[Before-and-after change data]
# # # # # # #

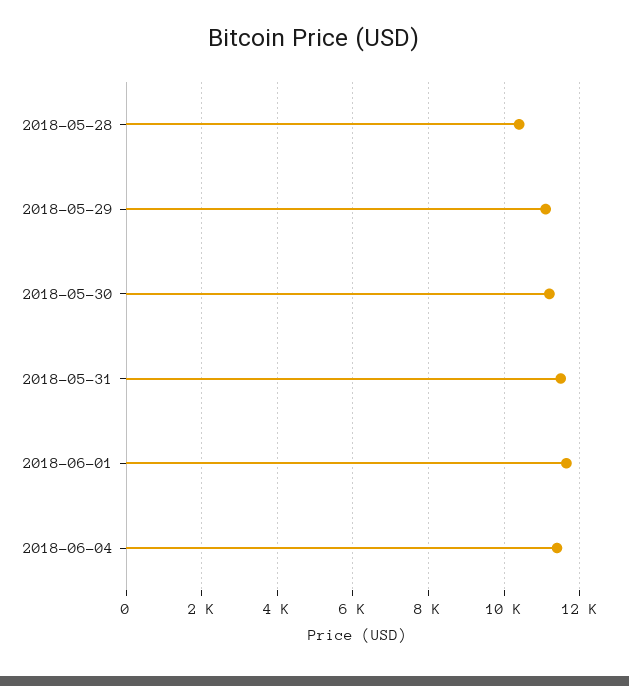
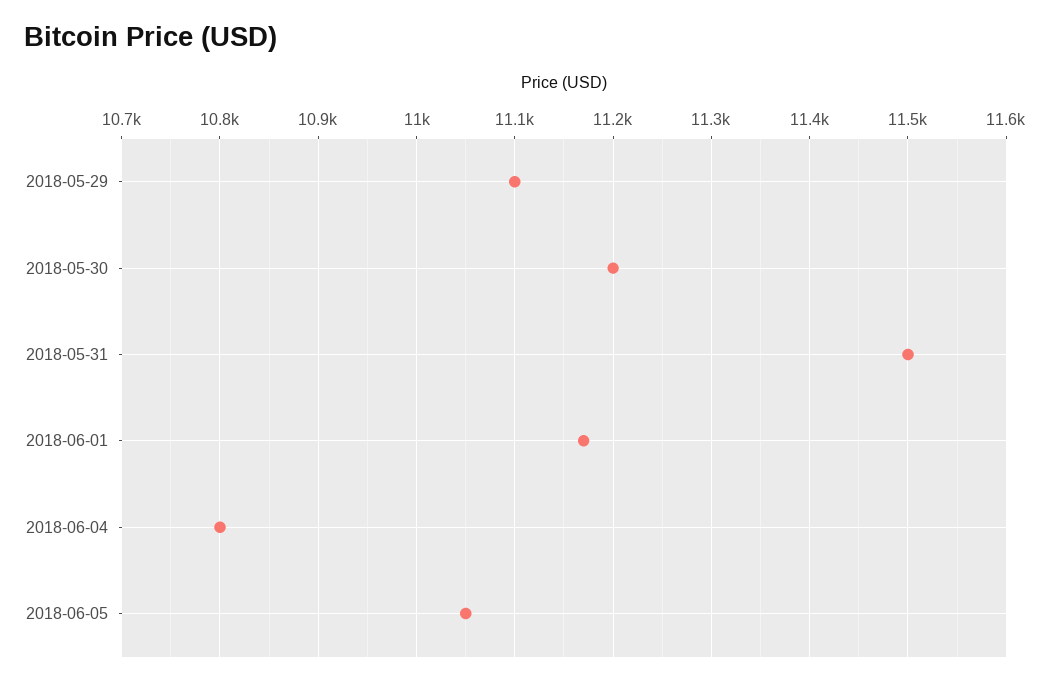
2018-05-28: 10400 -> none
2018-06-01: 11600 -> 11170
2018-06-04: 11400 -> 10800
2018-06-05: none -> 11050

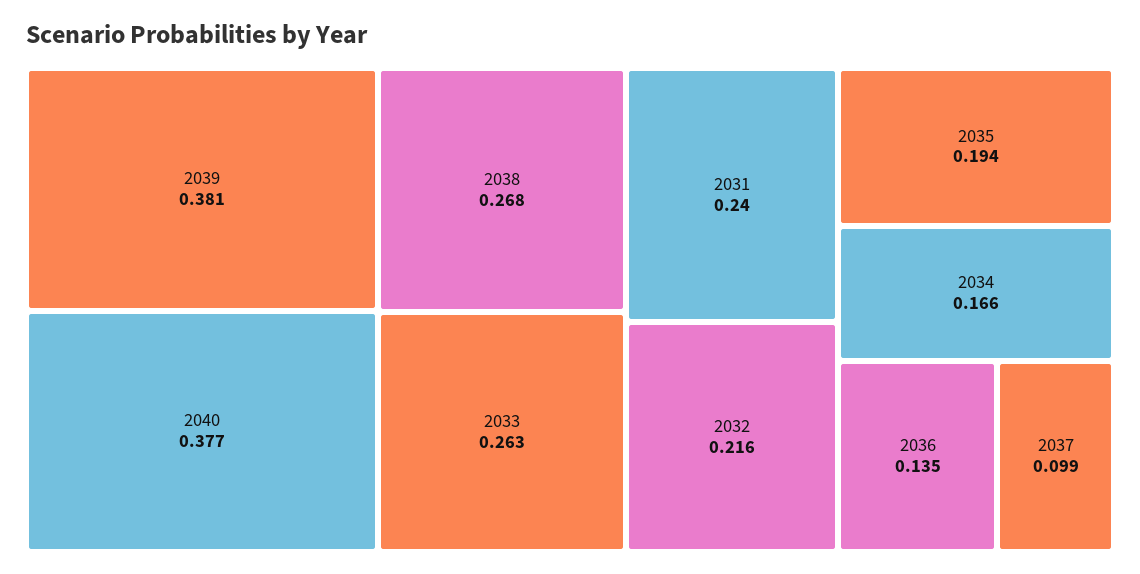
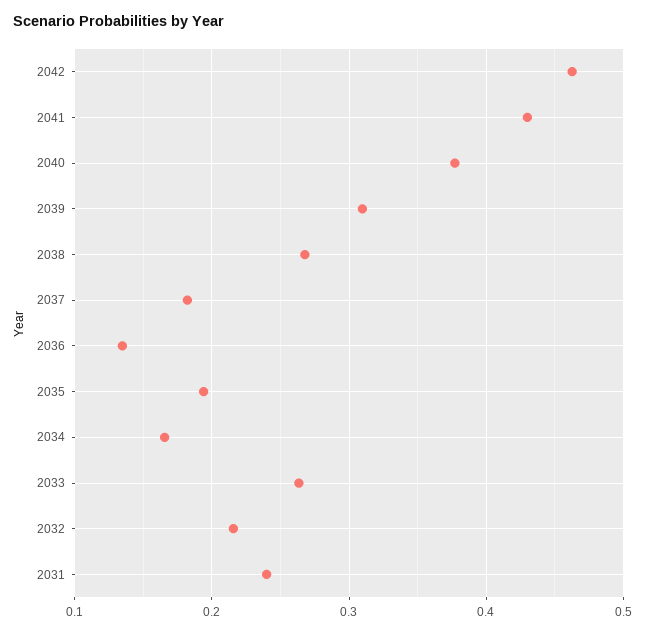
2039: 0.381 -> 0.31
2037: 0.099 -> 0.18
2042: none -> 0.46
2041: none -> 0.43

# # # # # # #

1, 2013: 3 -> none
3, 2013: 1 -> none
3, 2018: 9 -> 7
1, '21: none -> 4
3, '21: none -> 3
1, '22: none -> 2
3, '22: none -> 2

# # # # # # #

What you have to do. Of all the entries above, repeat only the lines from the line that has "1, 2013: 3 -> none" to the line that has "3, '22: none -> 2", both lines included, exactly.

Written reply.
1, 2013: 3 -> none
3, 2013: 1 -> none
3, 2018: 9 -> 7
1, '21: none -> 4
3, '21: none -> 3
1, '22: none -> 2
3, '22: none -> 2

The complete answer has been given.